Studies of radical–molecule reactions using a rotating cryostat. Reactions of hydrogen atoms with organic substrates at 77 K

Abstract

The rotating cryostat has been used in conjunction with electron spin resonance (e.s.r.) spectroscopy to study directly the reactions of hydrogen and deuterium atoms with a range of organic substrates in the solid state at 77 K. In every case the primary radicals formed by the reaction were trapped and could be observed by e.s.r. For ethylene, allene, ketene and acetaldehyde, free radicals formed by a secondary reaction were also observed.

No primary abstraction reactions were observed for any of the alkenes studied, but hydrogen abstraction occurred almost exclusively for acetaldehyde and allyl alcohol, and both abstraction and addition reactions were observed for substituted benzenes.

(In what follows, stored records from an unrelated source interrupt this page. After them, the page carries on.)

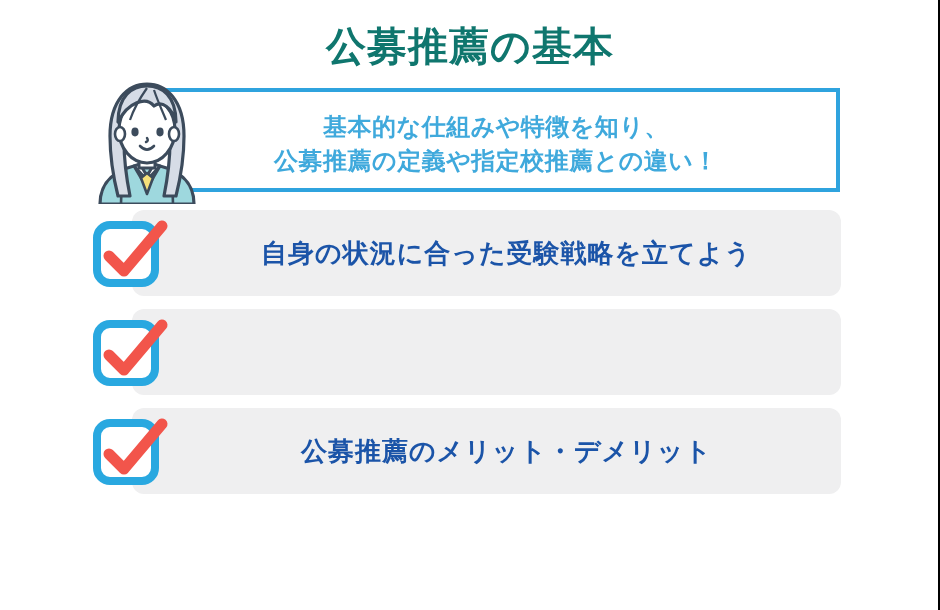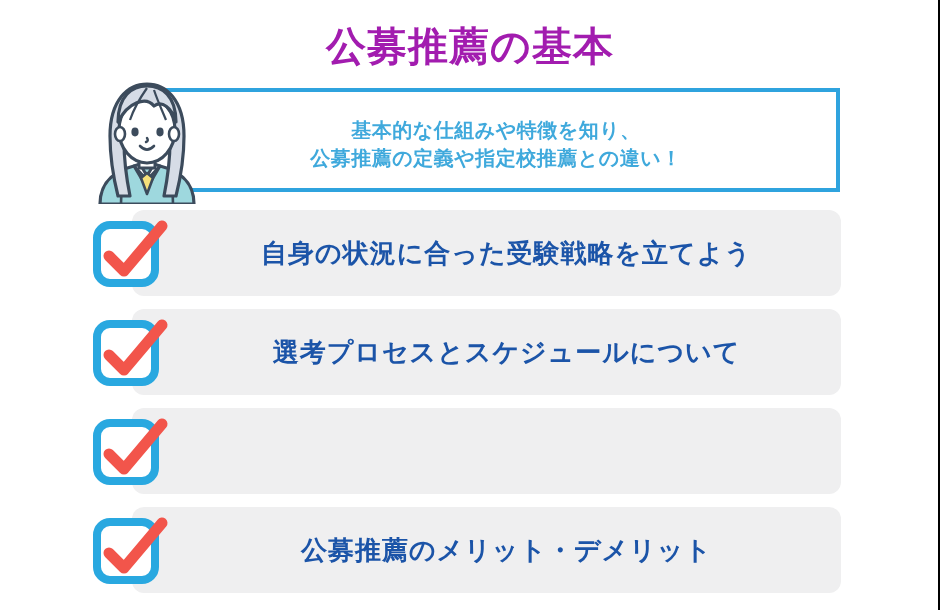--- a/index.html
+++ b/index.html
@@ -29,7 +29,7 @@
     text-align: center;
     font-size: 40px;
     font-weight: bold;
-    color: #a21caf;
+    color: #0f766e;
     letter-spacing: 1px;
     line-height: 1.1;
   }

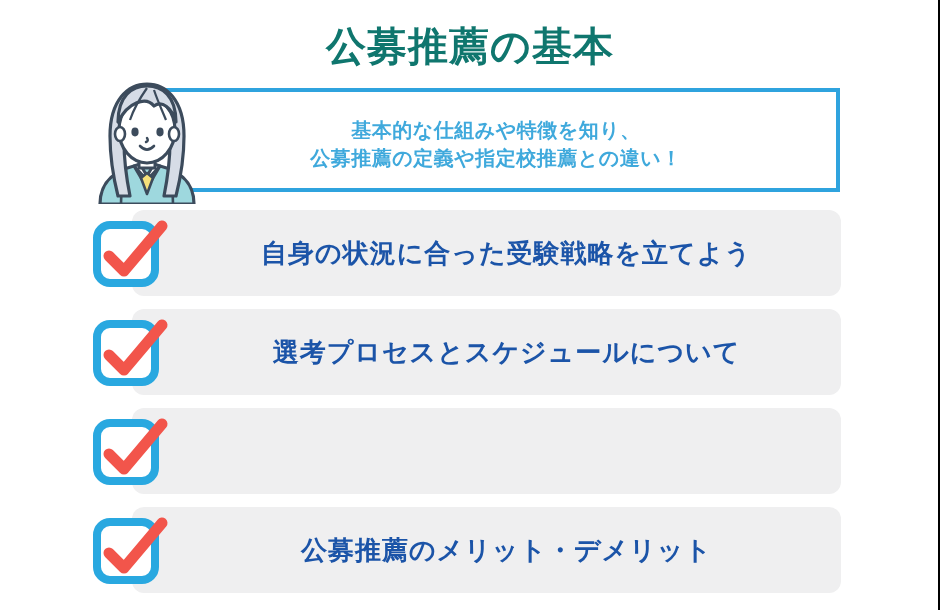--- a/index.html
+++ b/index.html
@@ -57,7 +57,7 @@
     justify-content: center;
     text-align: center;
     color: #3FA9DC;
-    font-size: 20px;
+    font-size: 24px;
     font-weight: bold;
     line-height: 1.42;
     letter-spacing: 0.5px;

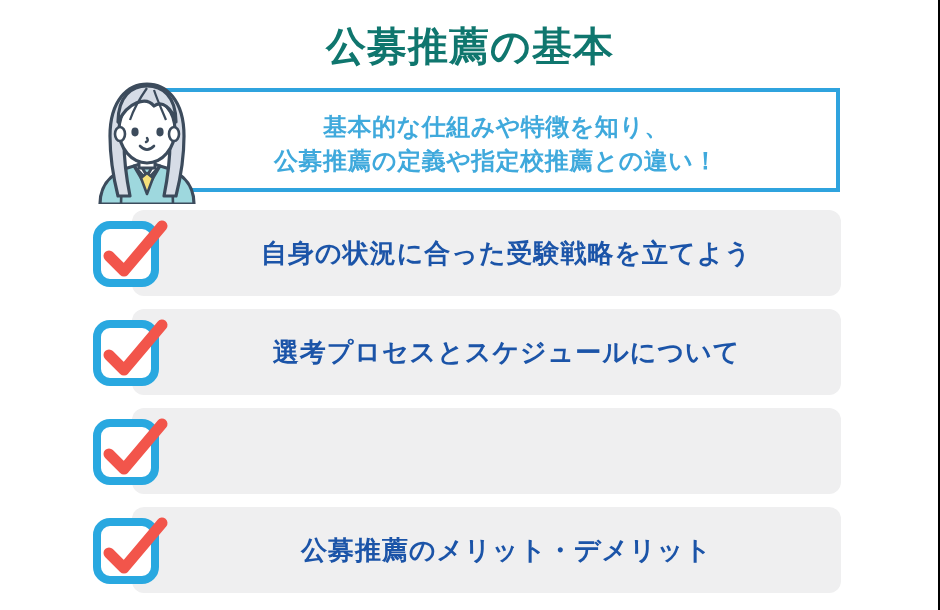--- a/index.html
+++ b/index.html
@@ -183,16 +183,6 @@
       </div>
     </div>
 
-    <div class="check-row">
-      <div class="row-panel"></div>
-      <div class="row-label">選考プロセスとスケジュールについて</div>
-      <div class="checkbox-icon">
-        <svg viewBox="0 0 78 72" width="78" height="72" aria-hidden="true">
-          <rect x="5" y="7" width="58" height="58" rx="13" ry="13" fill="#FFFFFF" stroke="#29A8E0" stroke-width="8"></rect>
-          <path d="M17 38 L32 53 L70 8" fill="none" stroke="#F2554B" stroke-width="11" stroke-linecap="round" stroke-linejoin="round"></path>
-        </svg>
-      </div>
-    </div>
 
     <div class="check-row">
       <div class="row-panel"></div>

The relative amounts of addition to the two ends of the double bond in a series of asymmetric alkenes were measured and are in qualitative agreement with predictions based on quantum mechanical calculations, though for pent-2-ene the experimental selectivity was much greater than expected. A small secondary inverse deuterium isotope effect was observed for the addition of hydrogen atoms to 1,1-dideuteroethylene.

For the substituted benzenes preferential addition to the ortho-position of the ring occurred, with much less addition to the para-position and virtually none at the meta-position.